Bernie Bickerstaff remembers World B. Free missing a wide-open Dr. J in a crucial moment from the 1978 Eastern finals as the Washington Bullets improbably marched to the NBA title.
Pete Myers remembers taking a mop from behind the basket stanchion and sweeping the floor after his Knicks shockingly swept the 76ers out of the 1989 playoffs.
And John Salmons, a native who was 4 at the time, remembers Dr. J's thunderous "rock the baby" dunk over Michael Cooper in the 1983 NBA Finals that's still a highlight-show staple.
The Bulls, like anybody associated with the league, have their fill of Spectrum memories and get the honor of playing the final NBA game there Friday night. The 76ers moved with the NHL's Flyers across a parking lot to the Wachovia Center 13 years ago, and the Spectrum will be torn down later this year.

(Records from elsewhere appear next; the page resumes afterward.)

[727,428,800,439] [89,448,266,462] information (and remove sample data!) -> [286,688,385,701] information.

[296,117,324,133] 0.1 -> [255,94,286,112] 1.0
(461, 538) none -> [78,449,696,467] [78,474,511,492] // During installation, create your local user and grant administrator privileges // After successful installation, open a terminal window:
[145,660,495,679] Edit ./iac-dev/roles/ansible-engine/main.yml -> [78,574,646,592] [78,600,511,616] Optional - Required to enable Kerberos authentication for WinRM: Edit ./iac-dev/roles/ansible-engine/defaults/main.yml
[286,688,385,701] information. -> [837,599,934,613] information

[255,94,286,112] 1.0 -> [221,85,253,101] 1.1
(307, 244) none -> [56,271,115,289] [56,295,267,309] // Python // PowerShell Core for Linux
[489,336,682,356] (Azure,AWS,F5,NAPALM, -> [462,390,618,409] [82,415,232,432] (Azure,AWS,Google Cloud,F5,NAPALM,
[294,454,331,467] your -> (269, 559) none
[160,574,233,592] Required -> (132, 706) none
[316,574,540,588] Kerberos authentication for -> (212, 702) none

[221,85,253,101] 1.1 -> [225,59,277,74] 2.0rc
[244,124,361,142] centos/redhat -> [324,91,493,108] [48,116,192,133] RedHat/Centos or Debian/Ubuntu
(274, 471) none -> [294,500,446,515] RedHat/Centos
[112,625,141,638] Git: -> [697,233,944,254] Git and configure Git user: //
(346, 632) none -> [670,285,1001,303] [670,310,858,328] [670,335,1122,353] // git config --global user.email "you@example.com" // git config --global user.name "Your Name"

But not before Funk, Salmons and the rest of the Bulls get to visit some ghosts one last time.
"I never thought I would set foot in there again," said Funk, who began his pro broadcasting career there in 1976 and also called the Sixers' 1983 NBA championship. "I'm a little surprised they didn't schedule Boston to play the last NBA game there because that was one of the great rivalries in sports for 20 years.
"But one thing about Philly is they have a sense of history. Here's this building, and we're going to get rid of it. But there are so many memories, let's play one more game."
Opened in 1967, the Spectrum hosted six Stanley Cup finals and four NBA Finals. In 1976 both the NHL and NBA All-Star Games were played there, as was the NCAA Final Four.
With the cookie-cutter nature of most modern arenas, Friday will be a chance to remember old characters like George McGinnis and Darryl Dawkins and play in a building with character.
"From Madison Square Garden to the L.A. Forum to the Boston Garden to the Spectrum to the old (Chicago) Stadium, all those old buildings had an atmosphere that was electric," Del Negro said. "It's going to be fun."
Too many great moments and too many great players left their mark on the Spectrum to be captured by one night. Funk is just happy for the opportunity to try.
"When I walk in there," Funk said, "I know a lot of memories are going to come flooding back."